The single most expensive TV show of all time

Studios regularly spending hundreds of millions of dollars on a movie was a ludicrous prospect 30 years ago, but things have advanced so rapidly and become so expensive that investing such vast sums has long since become the norm, and that even applies to TV now, too.

A combination of the prestige TV era and the unstoppable rise of streaming has seen the various studios, networks, and platforms whip out the chequebook in an effort to secure the hottest new properties, which in turn has seen production costs skyrocket.

Compared to the raft of Marvel Cinematic Universe shows that have cost upwards of $200million for the sake of airing exclusively on Disney Plus, Game of Thrones setting HBO back a princely $15m per episode is quaint by comparison.

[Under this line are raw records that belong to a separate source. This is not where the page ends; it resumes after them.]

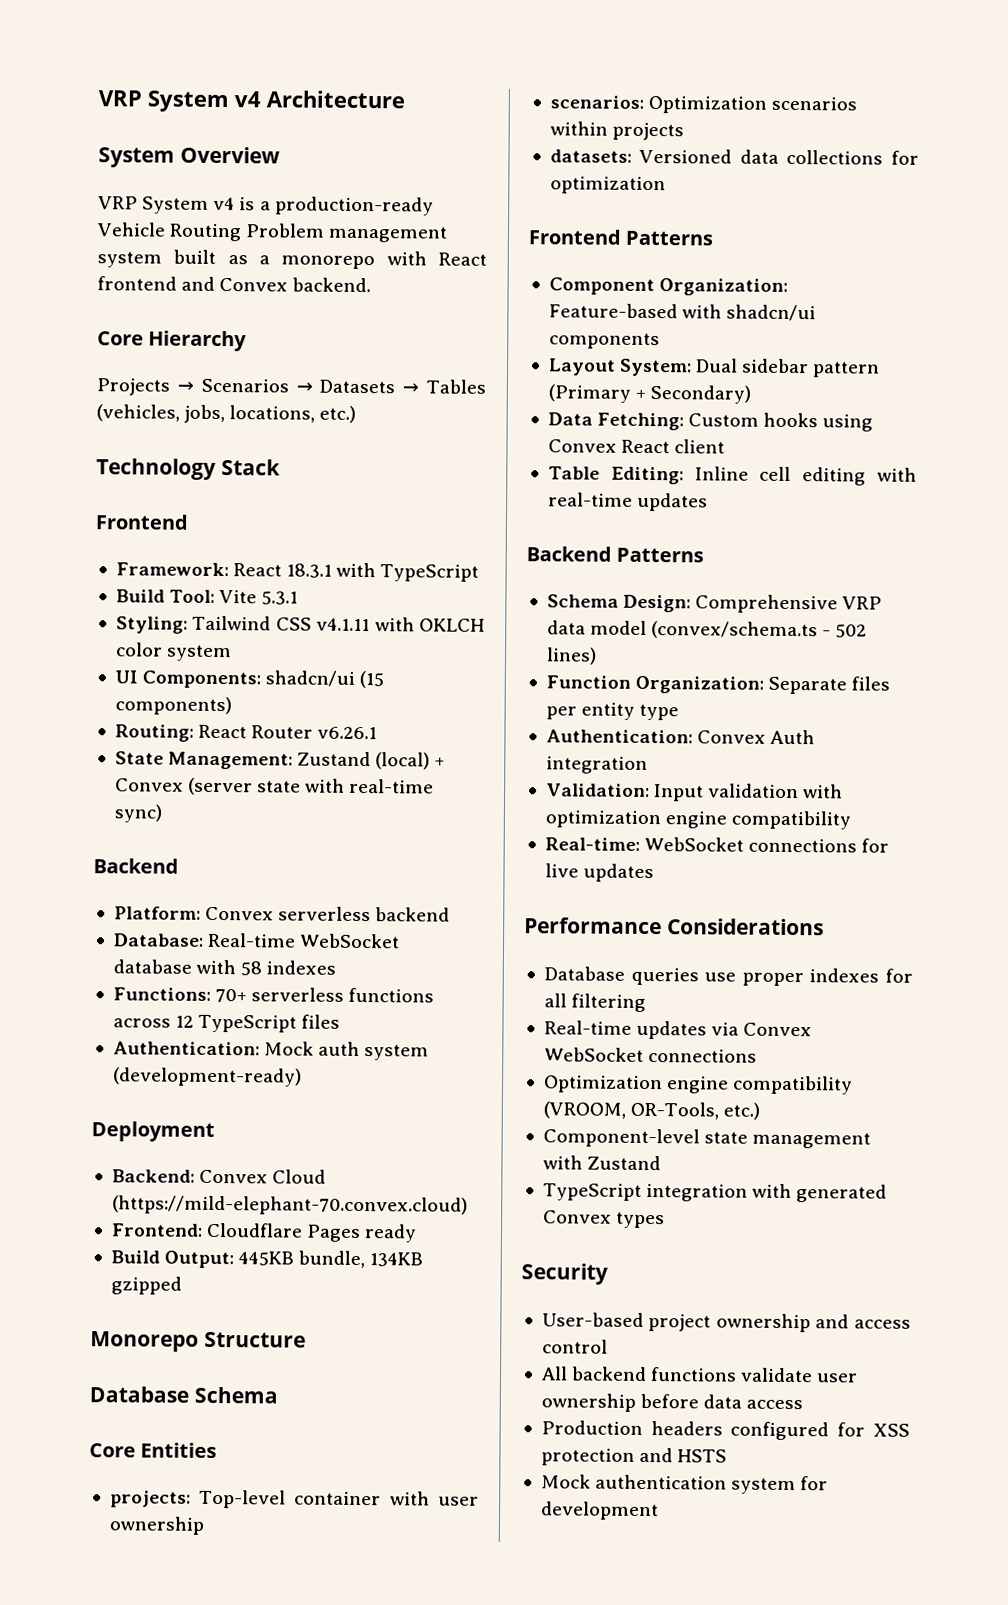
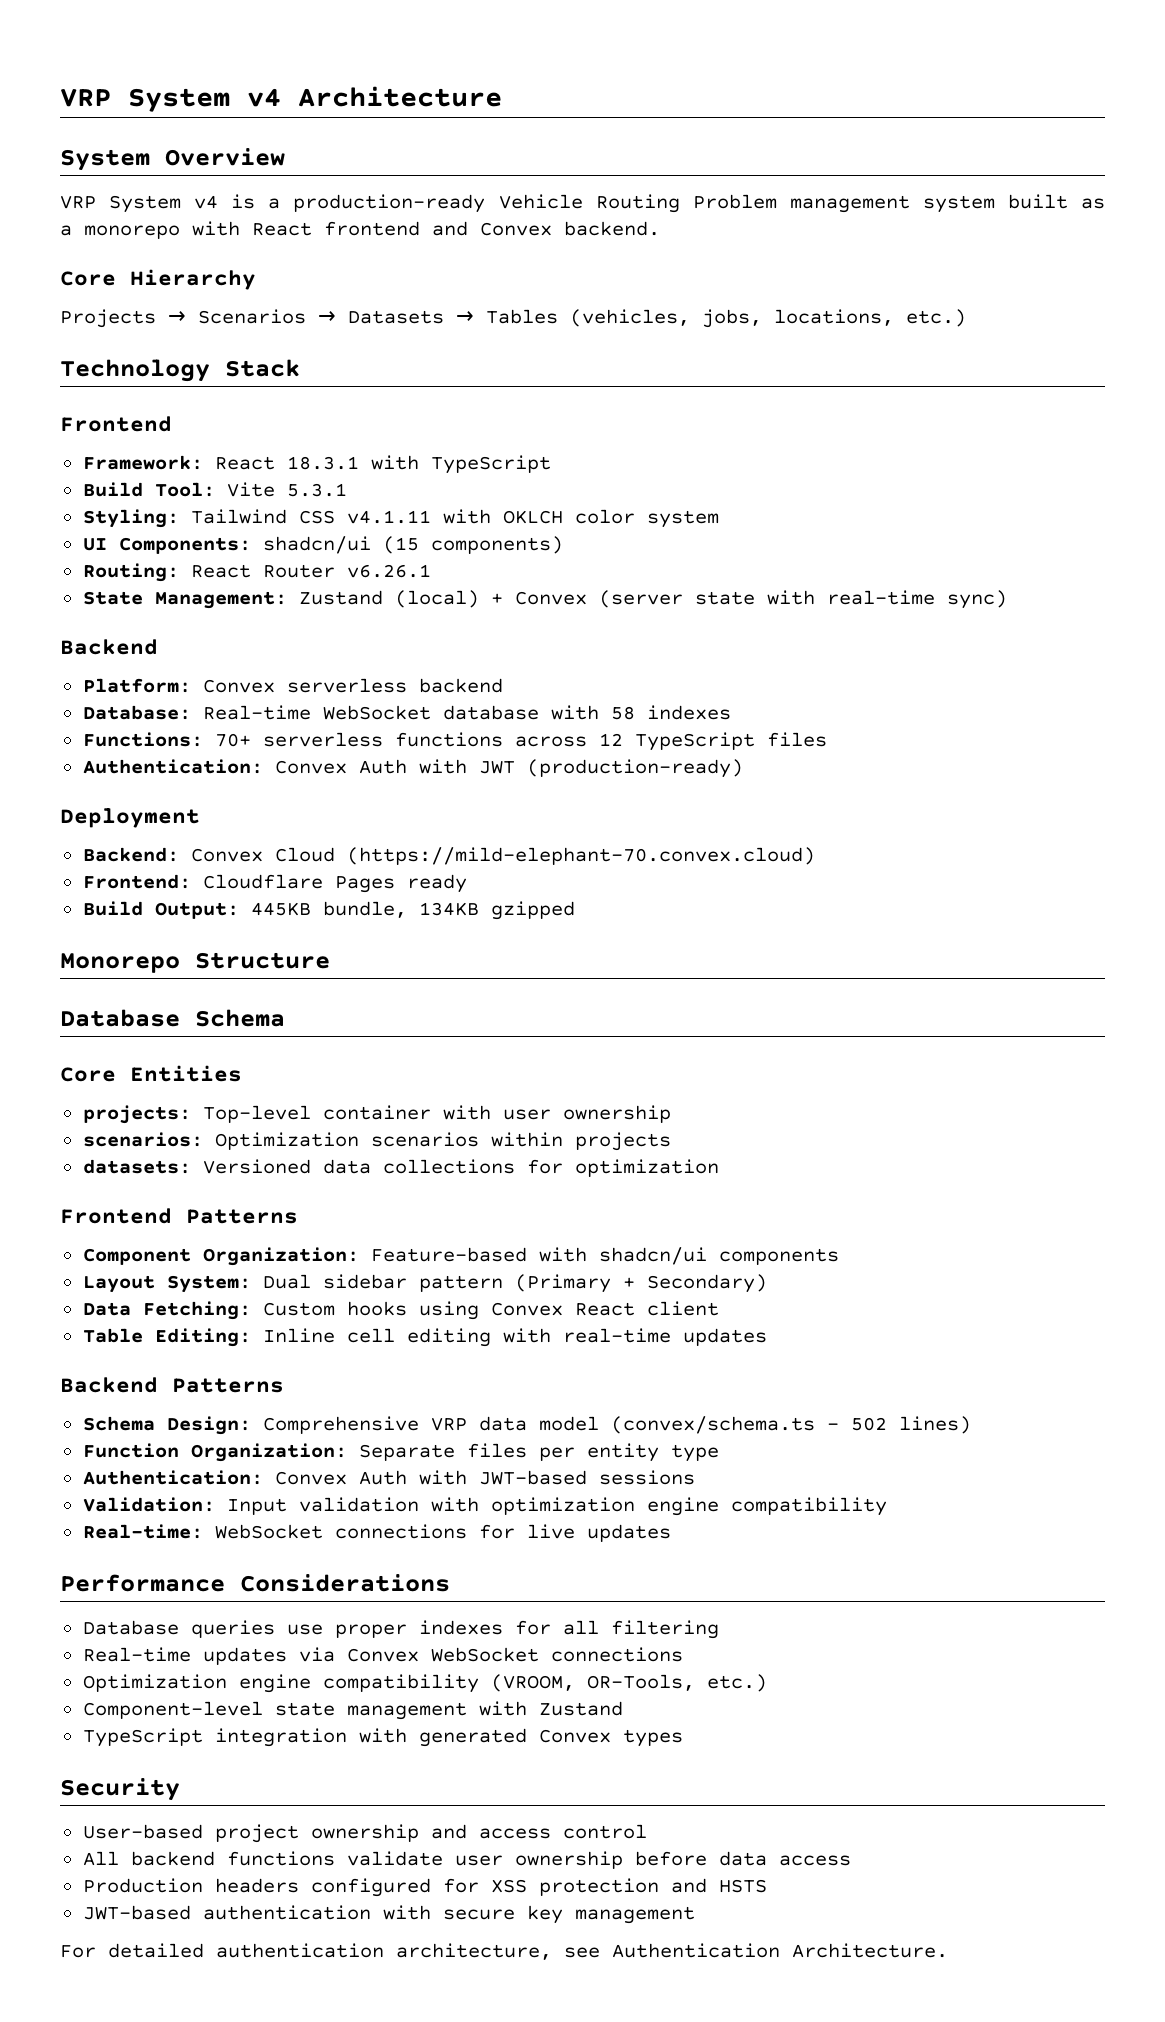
- Authentication: Mock auth system (development-ready)
+ Authentication: Convex Auth with JWT (production-ready)
- Authentication: Convex Auth integration
+ Authentication: Convex Auth with JWT-based sessions
- Mock authentication system for development
+ JWT-based authentication with secure key management
+ For detailed authentication architecture, see Authentication Architecture.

Even at that, they’ve got nothing on the most expensive series of all time.

Even though it was proven quite clear by The Hobbit that not even Peter Jackson could replicate the success of The Lord of the Rings trilogy, the rights to the disparate elements of J.R.R. Tolkien’s mythology being scattered to the four winds encouraged the development of a standalone adaptation, with Amazon Studios leading the charge.

The end result was The Lord of the Rings: The Rings of Power, a perfectly adequate and fitfully thrilling episodic fantasy that was hardly reflective of the exorbitant cost. Amazon committed to a multi-season order in a deal that could set it back anywhere up to a billion dollars in the long run, with the first eight-episode run racking up an estimated $450m tab.

That only covers the production budget itself, too, which means the initial $250m Amazon splurged to secure the rights in the first place isn’t even included in that figure. The Rings of Power hardly captured the zeitgeist in the same way Jackson’s seminal trio of feature films did, not that the top brass were willing to admit as much.

Amazon Studios chief Jennifer Salke told Variety the studio was “building infrastructure for five seasons”, meaning “we were always going to spend what we needed to spend to get it right”. Despite being lauded as Prime Video’s most-watched original series ever, data uncovered by The Hollywood Reporter revealed that only 37% of viewers in the United States and 45% of subscribers located internationally watched the whole thing from start to finish.

Salke maintains that it was “all money really well spent”, but at an average cost of $58m per episode, it remains to be seen if The Rings of Power will justify it in the long run. The second season will be a true barometer of its prospects, but with the cast and majority of integral crew members already signed to contracts and many of the sets having been built previously, it could at least come in a fraction cheaper.